NPTEL Introduction to Machine Learning Week 6 Assignment Answers 2024

Sanket
By Sanket

NPTEL Introduction to Machine Learning Week 6 Assignment Answers 2024

1. Entropy for a 90-10 split between two classes is:

  • 0.469
  • 0.195
  • 0.204
  • None of the above
Answer :- For Answers Click Here

2. Consider a dataset with only one attribute(categorical). Suppose, there are 8 unordered values in this attribute, how many possible combinations are needed to find the best split-point for building the decision tree classifier?

  • 511
  • 1023
  • 512
  • 127
Answer :- For Answers Click Here

3. Having built a decision tree, we are using reduced error pruning to reduce the size of the tree.
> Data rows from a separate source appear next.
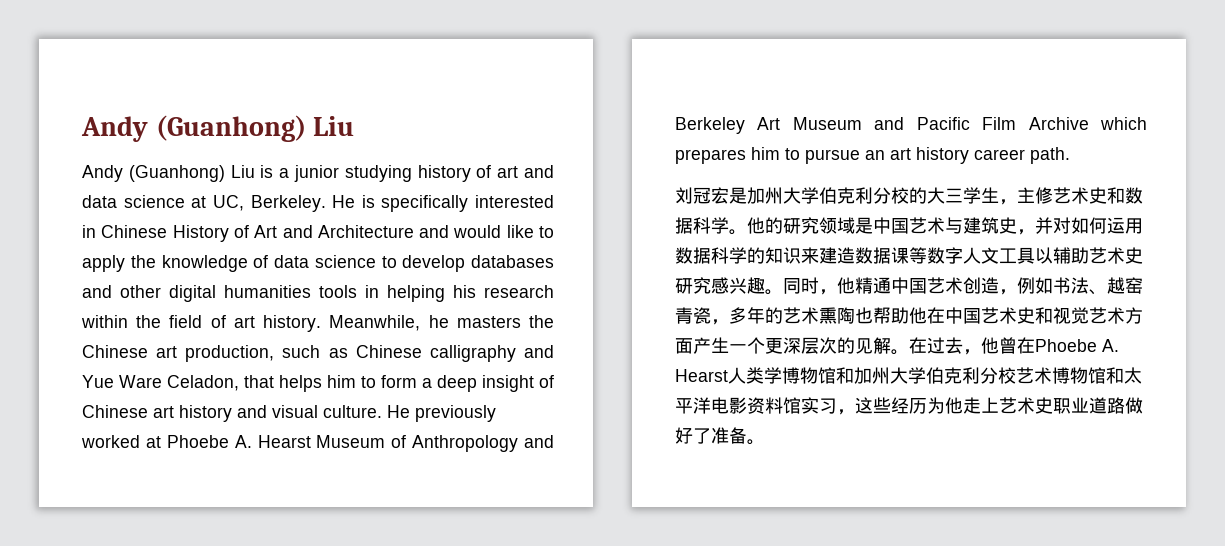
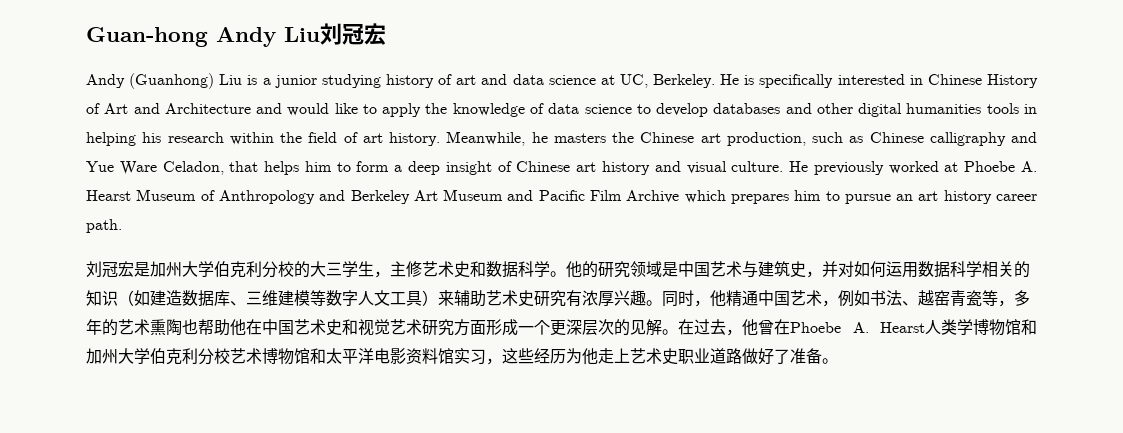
[81,115,355,142] Andy (Guanhong) Liu -> [86,23,386,47] Guan-hong Andy Liu刘冠宏
[747,247,909,264] 的知识来建造数据课 -> [982,261,1030,278] [86,290,310,307] 相关的知识（如建造数据库、三维建模
[1035,247,1053,264] 以 -> [422,290,454,306] ）来
[711,277,729,294] 感 -> [566,290,614,307] 有浓厚
[963,277,999,294] 创造 -> (822, 298) none
(711, 315) none -> [982,290,998,306] 等
[1125,307,1143,324] [675,337,729,354] 方面产生 -> [422,319,518,336] 研究方面形成

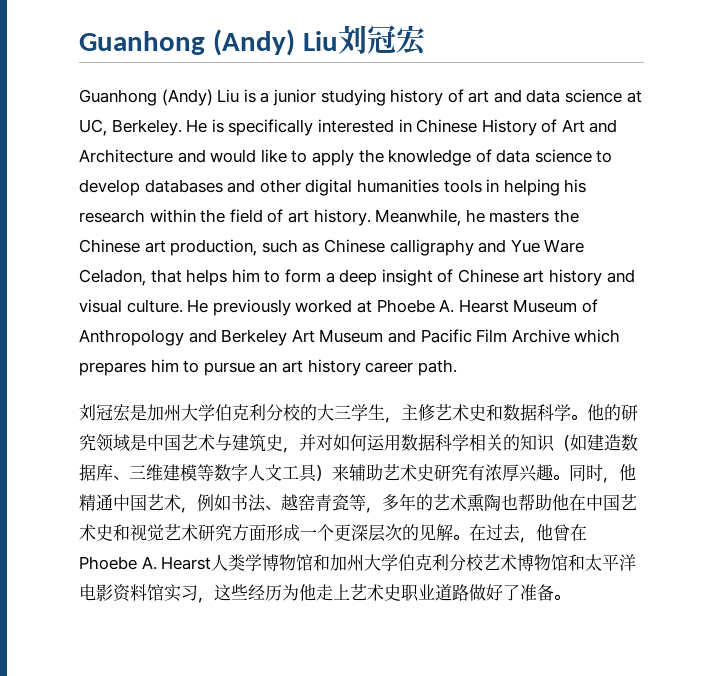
[86,27,276,47] Guan-hong Andy -> [79,29,295,56] Guanhong (Andy)
[86,73,215,89] Andy (Guanhong) -> [79,89,213,106] Guanhong (Andy)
We select a node to collapse. For this particular node, on the left branch, there are three training data points with the following outputs: 5, 7, 9.6, and for the right branch, there are four training data points with the following outputs: 8.7, 9.8, 10.5, 11. The average value of the outputs of data points denotes the response of a branch. The original responses for data points along the two branches (left & right respectively) were response−left and, response−right and the new response after collapsing the node is response−new. What are the values for response−left, response−right and response−new (numbers in the option are given in the same order)?

  • 9.6, 11, 10.4
  • 7.2; 10; 8.8
  • 5, 10.5, 15
  • depends on the tree height.
Answer :- For Answers Click Here

4. Which of the following is a good strategy for reducing the variance in a decision tree?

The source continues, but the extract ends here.